В 1790-х–1800-х гг. Ш. К. Бервик выполняет еще четыре крупных эстампа. Его последней завершенной работой была гравюра «Лаокоон» (ил. 145) по рисунку М. де Буйона с античной статуи. Сравнение этого эстампа с изображением той же статуи, которое не позднее 1638 г. выполнил офортом Ф. Перье (ил. 146), наглядно представляет достоинства резцовой гравюры в исполнении талантливого бюрениста. Эстамп Ф. Перье ближе к зарисовке, к наброску сюжета. Эстамп Ш.К. Бервика максимально точно воспроизводит и трагический сюжет, и эмоциональное состояние погибающих отца и сыновей, и сложнейший рельеф мрамора, фактуру его поверхности. В конце своей жизни Ш.К. Бервик, по слабости зрения, почти совсем оставил творческую деятельность. Скончался знаменитый гравер 23 марта 1822 г. и был похоронен на кладбище Пер-Лашез, где изящный памятник этому мастеру сохраняется и поныне
Творческое наследие Ш.К. Бервика в количественном отношении невелико: около двадцати гравюр.
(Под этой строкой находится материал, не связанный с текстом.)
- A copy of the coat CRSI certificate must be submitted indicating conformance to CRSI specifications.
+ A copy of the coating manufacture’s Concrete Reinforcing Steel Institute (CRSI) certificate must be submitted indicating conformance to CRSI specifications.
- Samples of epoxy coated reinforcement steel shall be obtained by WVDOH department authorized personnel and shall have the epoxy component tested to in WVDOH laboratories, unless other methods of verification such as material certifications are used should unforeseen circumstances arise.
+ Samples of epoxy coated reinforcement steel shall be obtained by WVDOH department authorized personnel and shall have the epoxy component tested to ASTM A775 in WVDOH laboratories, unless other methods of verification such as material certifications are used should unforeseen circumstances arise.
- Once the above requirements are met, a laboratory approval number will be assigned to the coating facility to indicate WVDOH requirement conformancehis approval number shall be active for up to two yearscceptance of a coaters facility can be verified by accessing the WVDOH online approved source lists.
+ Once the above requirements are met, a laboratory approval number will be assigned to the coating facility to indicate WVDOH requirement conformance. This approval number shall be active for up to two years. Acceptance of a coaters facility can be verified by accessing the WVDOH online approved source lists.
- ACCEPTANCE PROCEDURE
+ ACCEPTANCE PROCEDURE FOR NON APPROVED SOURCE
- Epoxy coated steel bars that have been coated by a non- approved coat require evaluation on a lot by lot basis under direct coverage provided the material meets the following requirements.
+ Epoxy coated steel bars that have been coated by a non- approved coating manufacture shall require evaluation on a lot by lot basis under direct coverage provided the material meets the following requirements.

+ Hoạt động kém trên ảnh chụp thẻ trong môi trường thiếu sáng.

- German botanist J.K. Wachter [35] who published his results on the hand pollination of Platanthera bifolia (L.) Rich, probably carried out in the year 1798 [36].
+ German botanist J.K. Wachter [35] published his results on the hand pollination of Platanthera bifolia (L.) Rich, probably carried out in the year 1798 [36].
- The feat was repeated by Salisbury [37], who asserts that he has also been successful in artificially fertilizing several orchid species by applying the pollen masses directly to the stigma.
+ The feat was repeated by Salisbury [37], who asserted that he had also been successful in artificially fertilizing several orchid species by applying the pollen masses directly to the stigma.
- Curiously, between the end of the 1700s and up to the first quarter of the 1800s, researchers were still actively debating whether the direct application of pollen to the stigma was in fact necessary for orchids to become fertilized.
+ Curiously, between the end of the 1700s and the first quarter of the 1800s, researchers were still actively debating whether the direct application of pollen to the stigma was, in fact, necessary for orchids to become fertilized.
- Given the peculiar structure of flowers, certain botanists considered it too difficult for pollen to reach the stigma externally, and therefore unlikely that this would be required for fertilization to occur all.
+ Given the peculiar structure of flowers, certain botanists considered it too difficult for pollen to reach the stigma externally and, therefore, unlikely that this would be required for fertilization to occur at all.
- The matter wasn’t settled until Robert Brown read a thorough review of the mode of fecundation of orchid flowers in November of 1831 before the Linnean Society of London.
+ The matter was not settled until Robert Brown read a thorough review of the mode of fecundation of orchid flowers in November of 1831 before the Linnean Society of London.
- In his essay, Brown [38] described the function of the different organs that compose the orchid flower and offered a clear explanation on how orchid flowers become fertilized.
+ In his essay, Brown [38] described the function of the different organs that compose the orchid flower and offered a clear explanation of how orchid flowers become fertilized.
Это немного, если сравнивать с «производительностью» большинства других мастеров, гравировавших многие десятки, а иногда и сотни изображений. Но почти все мастера этого времени работали в смешанной технике – офорт и завершающая проработка резцом; чистые бюренисты были уже очень редкими мастерами. Большой редкостью становилась и гравюра, выполненная только резцом: на создание подобного эстампа, особенно крупного, уходили годы. Искусство резцовой гравюры очень высоко ценилось знатоками, но требовало хорошей выучки, огромной работоспособности и, несомненно, таланта.
При подготовке данной работы не удалось найти ни одного отрицательного высказывания о художественных качествах гравюр Ш.К. Бервика. Знатоки искусства не скупились на похвалы его работам. Так, говоря о первом крупном произведении мастера, портрете К. Линнея по оригиналу А. Рослина, П. Лакруа отмечает, что «наиболее совершенное сходство, в сочетании с совершенством резца, передает в точности эффект живописи. … В этой красивой вещице резец точен и ровен, что всегда свойственно работам Бервика»313. Историк искусств А.-К. Катрмер-де-Кенси положительно оценивает наиболее известную работу гравера – портрет Людовика XVI: «Резец Бервика отличается в этой доске свободой приемов, разумностью методов, этой столь редкой способностью воспроизводить манеру художника и подлинное впечатление картины со всеми ее свойствами и даже недостатками.